# What's next after HSG?



## Keep going

Hi
Had my HSG done this morning and my tubes are clear, no issues at all. In fact the radiographer said it was text book!. Good news. My question is as we had been trying for 20 months and OH has had his tests done, what is the next test that they can do to see what the problem is. My bloods have been ok and consultant said i am ovulating as that was a concern at point!

Please let me know your experiences! Seeing consultant next Wednesday for next appointment so just want an insight before the appointment.

Thanks!


----------



## 678star-bex

I really wish I could be more help but just wanted to say good news about ur tubes. Having my HSG done in couple of hours. So nervous. I think I am ov'ing regularly but doc still suggested clomid (haven't got that far yet).


----------



## Keep going

Don't be nervous. It isn'tbad at all. A smear test is definitely more painful. I had no cramps at all. Good luck!


----------



## dizzikel

Keep going said:


> Hi
> Had my HSG done this morning and my tubes are clear, no issues at all. In fact the radiographer said it was text book!. Good news. My question is as we had been trying for 20 months and OH has had his tests done, what is the next test that they can do to see what the problem is. My bloods have been ok and consultant said i am ovulating as that was a concern at point!
> 
> Please let me know your experiences! Seeing consultant next Wednesday for next appointment so just want an insight before the appointment.
> 
> Thanks!

Hey, 

This sounds like a similar experience to mine. After a number of tests on both DH and I, the FS said that our infertility was classified unexplained. We have been TTC for 3 1/2 years. After my HSG, our FS put me on 2 months of clomid and it worked the first cycle. Sadly, it ended in a mc but I am now on my 2nd cycle of clomid again. It is likely that this might well be the next step for you especially since they can't find anything wrong! It is so frustrating, I know, so I have my fingers crossed for you! :hugs:


----------



## Blue Rainbow

Keep going said:


> Hi
> Had my HSG done this morning and my tubes are clear, no issues at all. In fact the radiographer said it was text book!. Good news. My question is as we had been trying for 20 months and OH has had his tests done, what is the next test that they can do to see what the problem is. My bloods have been ok and consultant said i am ovulating as that was a concern at point!
> 
> Please let me know your experiences!

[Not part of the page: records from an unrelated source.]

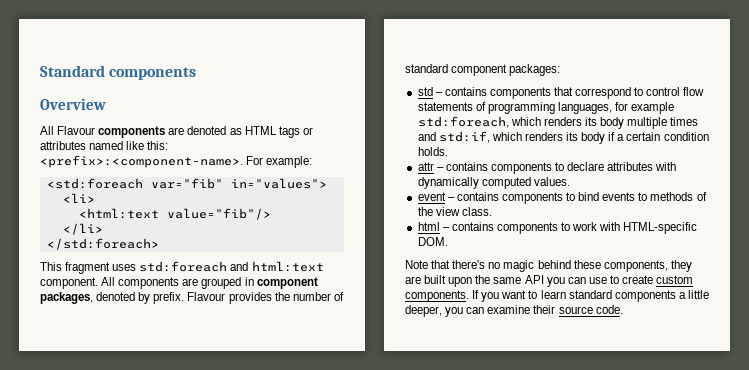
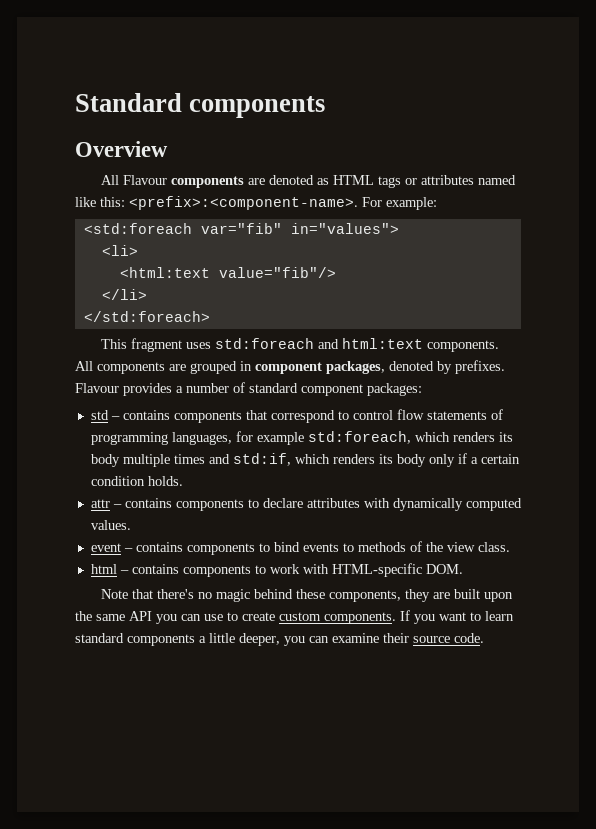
- This fragment uses std:foreach and html:text component.
+ This fragment uses std:foreach and html:text components.
- All components are grouped in component packages, denoted by prefix.
+ All components are grouped in component packages, denoted by prefixes.
- Flavour provides the number of standard component packages:
+ Flavour provides a number of standard component packages:
- std – contains components that correspond to control flow statements of programming languages, for example std:foreach, which renders its body multiple times and std:if, which renders its body if a certain condition holds.
+ std – contains components that correspond to control flow statements of programming languages, for example std:foreach, which renders its body multiple times and std:if, which renders its body only if a certain condition holds.

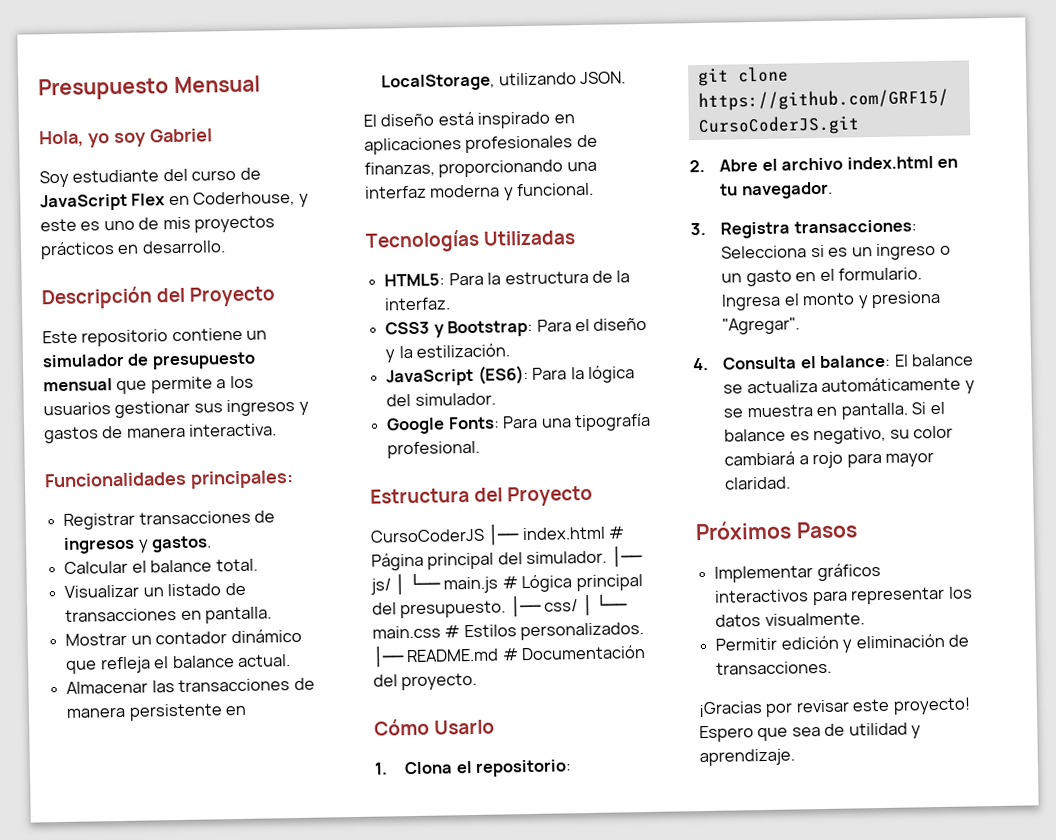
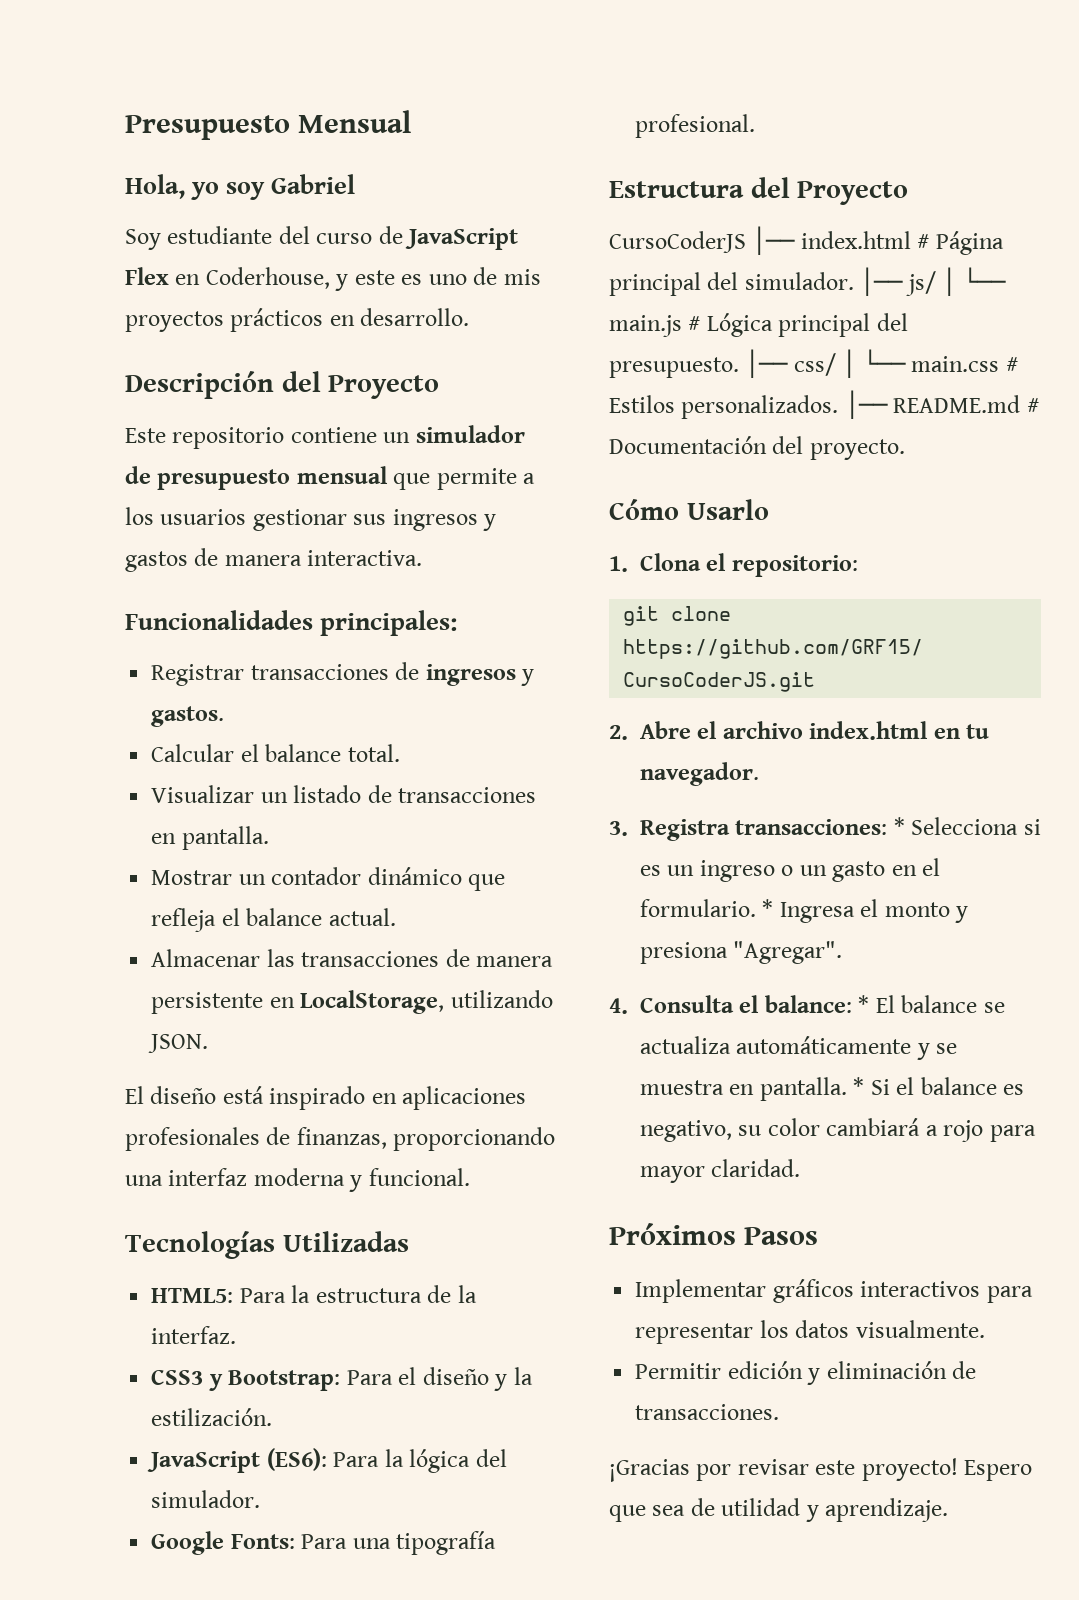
- 3. Registra transacciones: Selecciona si es un ingreso o un gasto en el formulario.
+ 3. Registra transacciones: * Selecciona si es un ingreso o un gasto en el formulario.
- Ingresa el monto y presiona "Agregar".
+ * Ingresa el monto y presiona "Agregar".
- 4. Consulta el balance: El balance se actualiza automáticamente y se muestra en pantalla.
+ 4. Consulta el balance: * El balance se actualiza automáticamente y se muestra en pantalla.
- Si el balance es negativo, su color cambiará a rojo para mayor claridad.
+ * Si el balance es negativo, su color cambiará a rojo para mayor claridad.

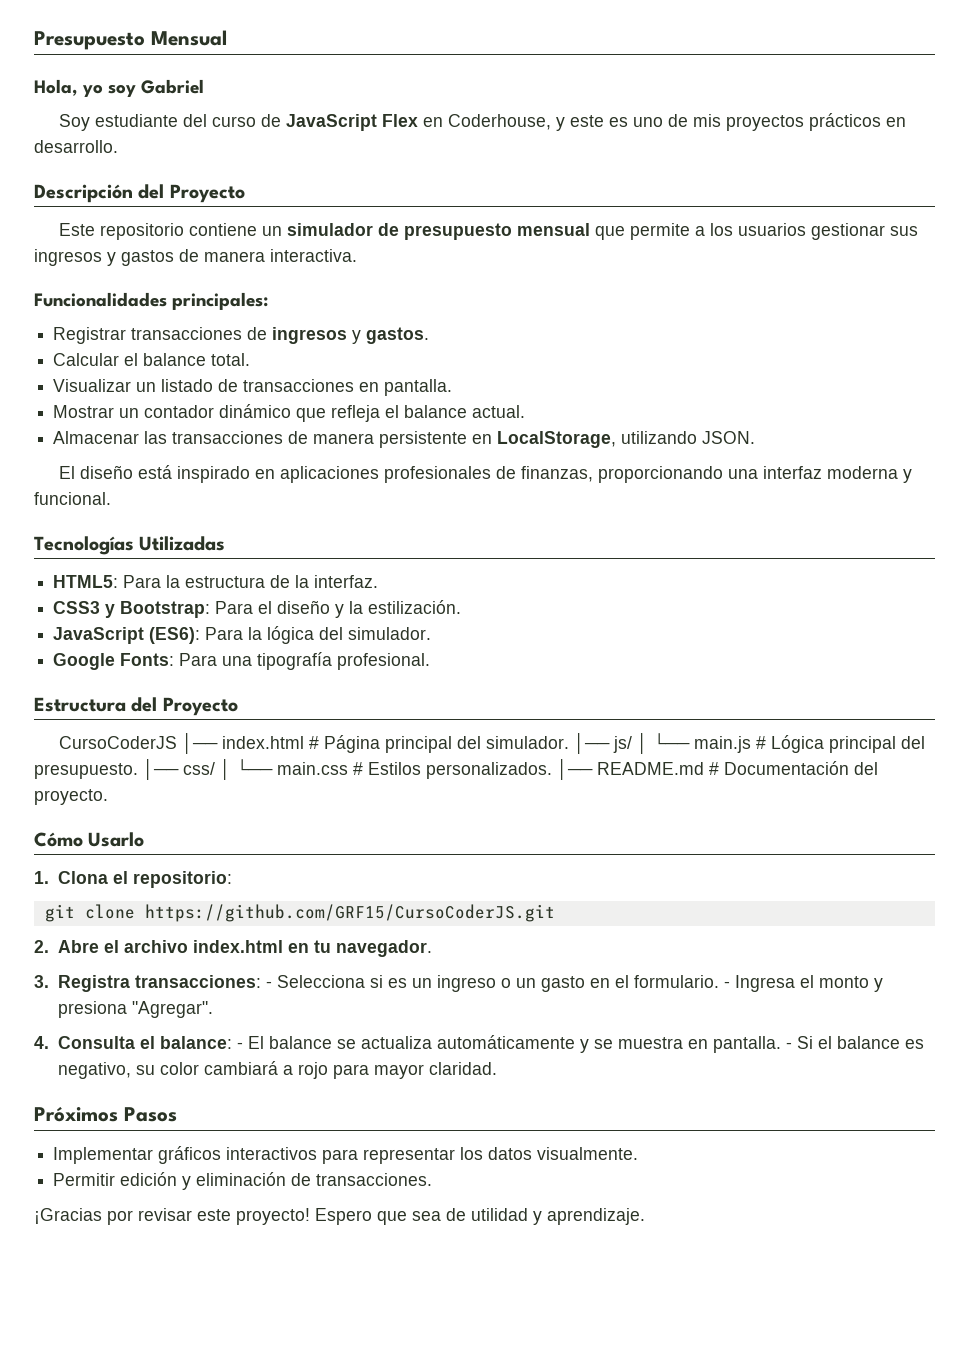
- 3. Registra transacciones: * Selecciona si es un ingreso o un gasto en el formulario.
+ 3. Registra transacciones: - Selecciona si es un ingreso o un gasto en el formulario.
- * Ingresa el monto y presiona "Agregar".
+ - Ingresa el monto y presiona "Agregar".
- 4. Consulta el balance: * El balance se actualiza automáticamente y se muestra en pantalla.
+ 4. Consulta el balance: - El balance se actualiza automáticamente y se muestra en pantalla.
- * Si el balance es negativo, su color cambiará a rojo para mayor claridad.
+ - Si el balance es negativo, su color cambiará a rojo para mayor claridad.

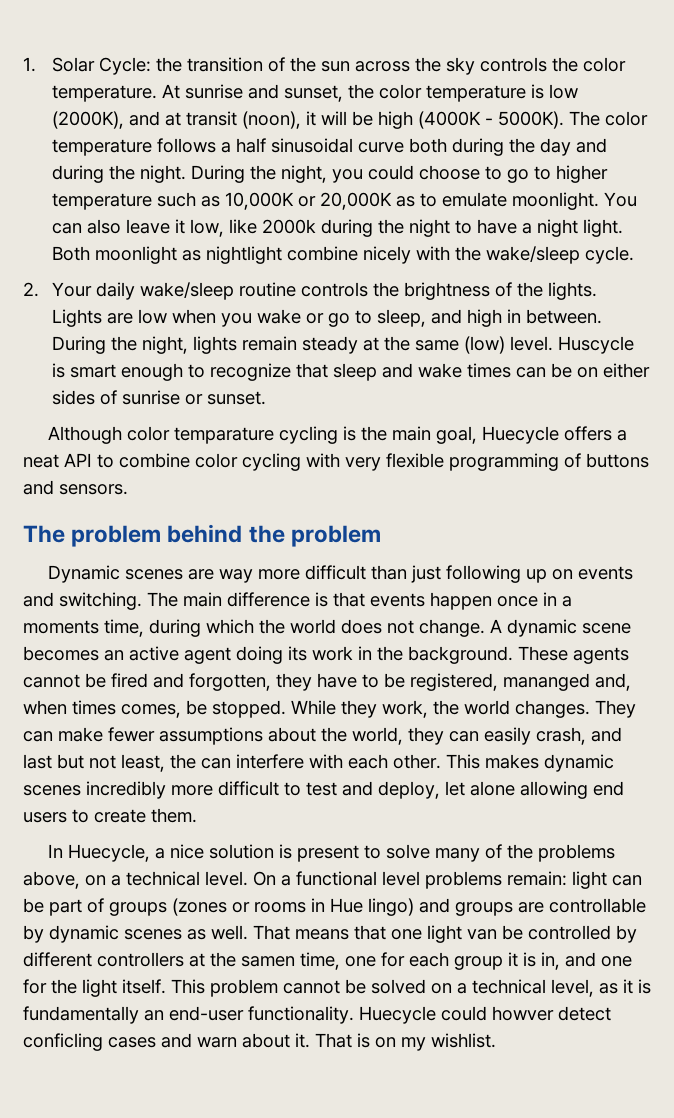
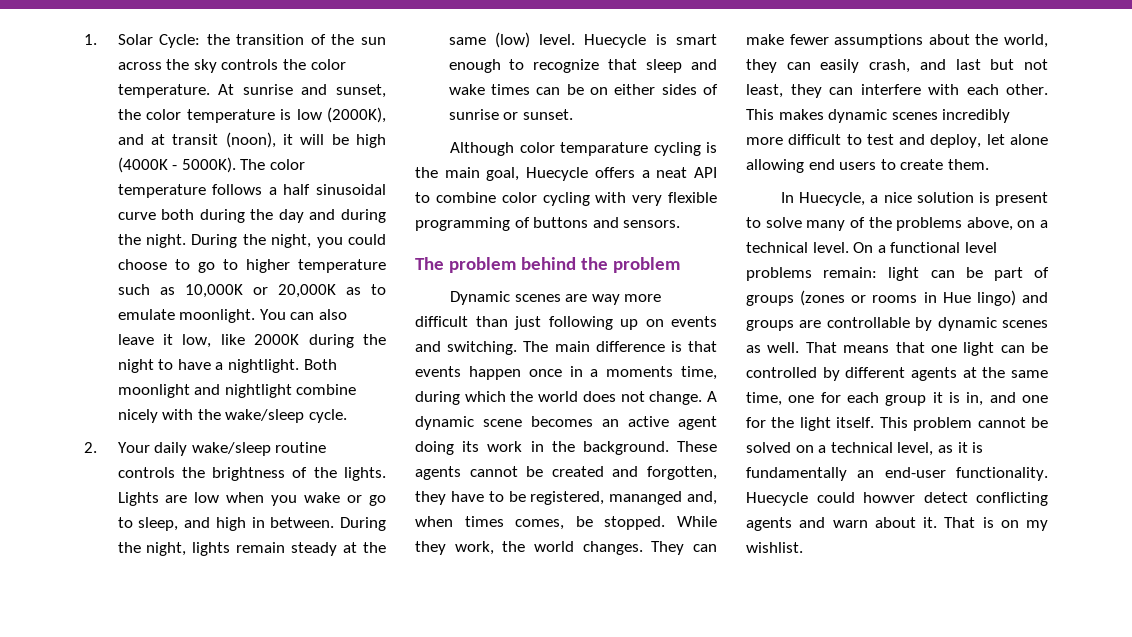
- You can also leave it low, like 2000k during the night to have a night light.
+ You can also leave it low, like 2000K during the night to have a nightlight.
- Both moonlight as nightlight combine nicely with the wake/sleep cycle.
+ Both moonlight and nightlight combine nicely with the wake/sleep cycle.
- Huscycle is smart enough to recognize that sleep and wake times can be on either sides of sunrise or sunset.
+ Huecycle is smart enough to recognize that sleep and wake times can be on either sides of sunrise or sunset.
- These agents cannot be fired and forgotten, they have to be registered, mananged and, when times comes, be stopped.
+ These agents cannot be created and forgotten, they have to be registered, mananged and, when times comes, be stopped.
- They can make fewer assumptions about the world, they can easily crash, and last but not least, the can interfere with each other.
+ They can make fewer assumptions about the world, they can easily crash, and last but not least, they can interfere with each other.
- That means that one light van be controlled by different controllers at the samen time, one for each group it is in, and one for the light itself.
+ That means that one light can be controlled by different agents at the same time, one for each group it is in, and one for the light itself.
- Huecycle could howver detect conficling cases and warn about it.
+ Huecycle could howver detect conflicting agents and warn about it.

Seeing consultant next Wednesday for next appointment so just want an insight before the appointment.
> 
> Thanks!

Hi

Ive had my follow up appointment and the consultant went through all mine and DH test results, i have one tube that the end doesnt work and DH samples (done 3) all very different. We talked about the next step and because of my age he said theres no point in a lap and dye, he is putting us forward for IVF as long as i have lost 12lb by the next appointment which is the end of November with treatment starting January... i cant wait :happydance:
Fingers crossed you have good results at your appointment.


----------



## PR&TR13

Great news on your HSG test!! Mine didn't turn out so well but the FS had said that if they were cleared we were going to go through IUI but that's due to my DH having low motility. 

I do have a friend that was classified as unexplained infertility & they did an HSG test and the next month she got prg!!!! So I'm hoping that's your case :) I think that the FS really like clomid bc it gives you more chances :) best of luck!!!!


----------



## 678star-bex

Me again! All done I am ok in both. Now I am in limbo land like u.


----------



## wobberly

Hey, They will prob trial you on Clomid to boost Ovulation and your egg quality. 

x


----------



## Keep going

Thanks! I hate this waiting game, only 1 week until we see the consultant but I think it will feel like a lifetime!! 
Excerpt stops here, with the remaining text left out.